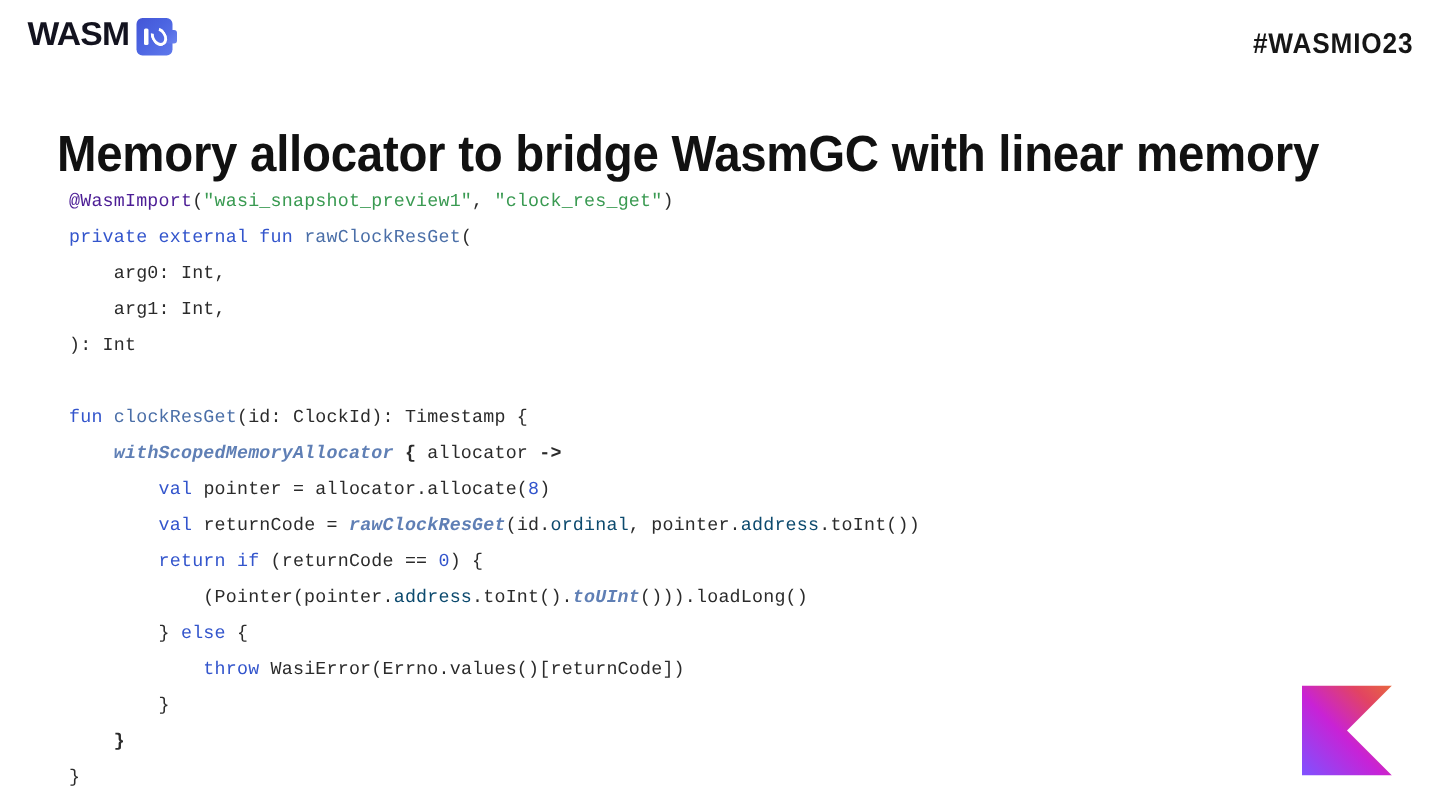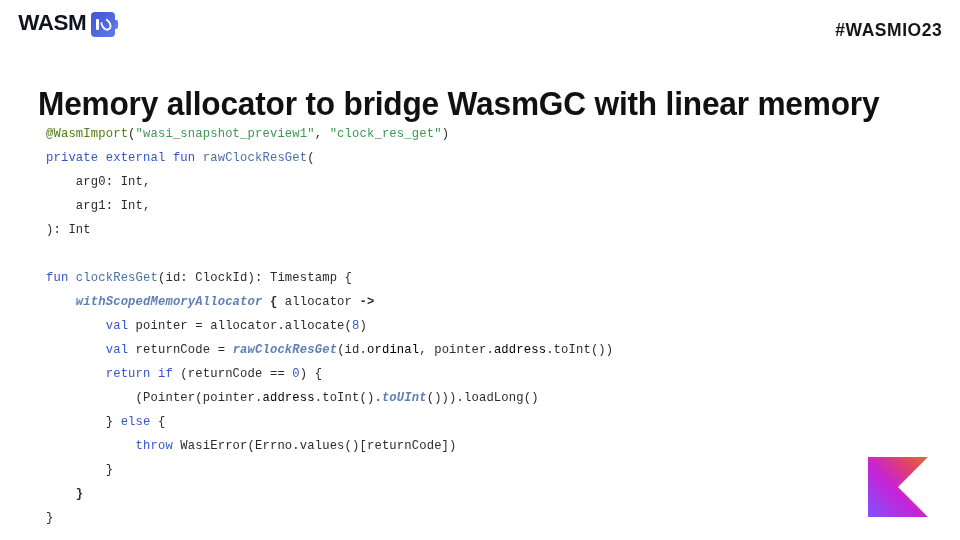--- a/index.html
+++ b/index.html
@@ -145,7 +145,7 @@
   
   .t-plain  { color: #2b2b2b; }
   .t-kw     { color: #3355cc; margin-top: 10px; }
-  .t-anno   { color: #4d7c0f; }
+  .t-anno   { color: #4c1d95; }
   .t-str    { color: #3a9a52; }
   .t-decl   { color: #4b6fa8; }
   .t-fnit   { color: #5f7fb5; font-style: italic; font-weight: bold; }

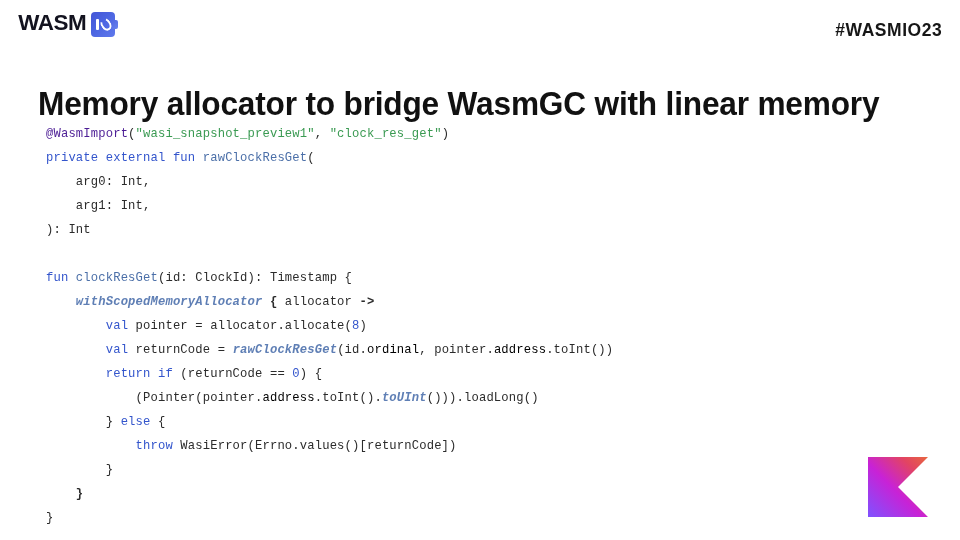--- a/index.html
+++ b/index.html
@@ -149,7 +149,7 @@
   .t-str    { color: #3a9a52; }
   .t-decl   { color: #4b6fa8; }
   .t-fnit   { color: #5f7fb5; font-style: italic; font-weight: bold; }
-  .t-prop   { color: #000000; }
+  .t-prop   { color: #0c4a6e; }
   .t-num    { color: #3355cc; }
   .t-bold   { color: #2b2b2b; font-weight: 700; }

§ WHAT THIS TASK INVOLVES
Pictures are to be left out; everything else in the records gets retyped exactly.

§ OUTPUT OF THE EXERCISE
--- a/index.html
+++ b/index.html
@@ -145,7 +145,7 @@
   
   .t-plain  { color: #2b2b2b; }
   .t-kw     { color: #3355cc; margin-top: 10px; }
-  .t-anno   { color: #4d7c0f; }
+  .t-anno   { color: #4c1d95; }
   .t-str    { color: #3a9a52; }
   .t-decl   { color: #4b6fa8; }
   .t-fnit   { color: #5f7fb5; font-style: italic; font-weight: bold; }

--- a/index.html
+++ b/index.html
@@ -149,7 +149,7 @@
   .t-str    { color: #3a9a52; }
   .t-decl   { color: #4b6fa8; }
   .t-fnit   { color: #5f7fb5; font-style: italic; font-weight: bold; }
-  .t-prop   { color: #000000; }
+  .t-prop   { color: #0c4a6e; }
   .t-num    { color: #3355cc; }
   .t-bold   { color: #2b2b2b; font-weight: 700; }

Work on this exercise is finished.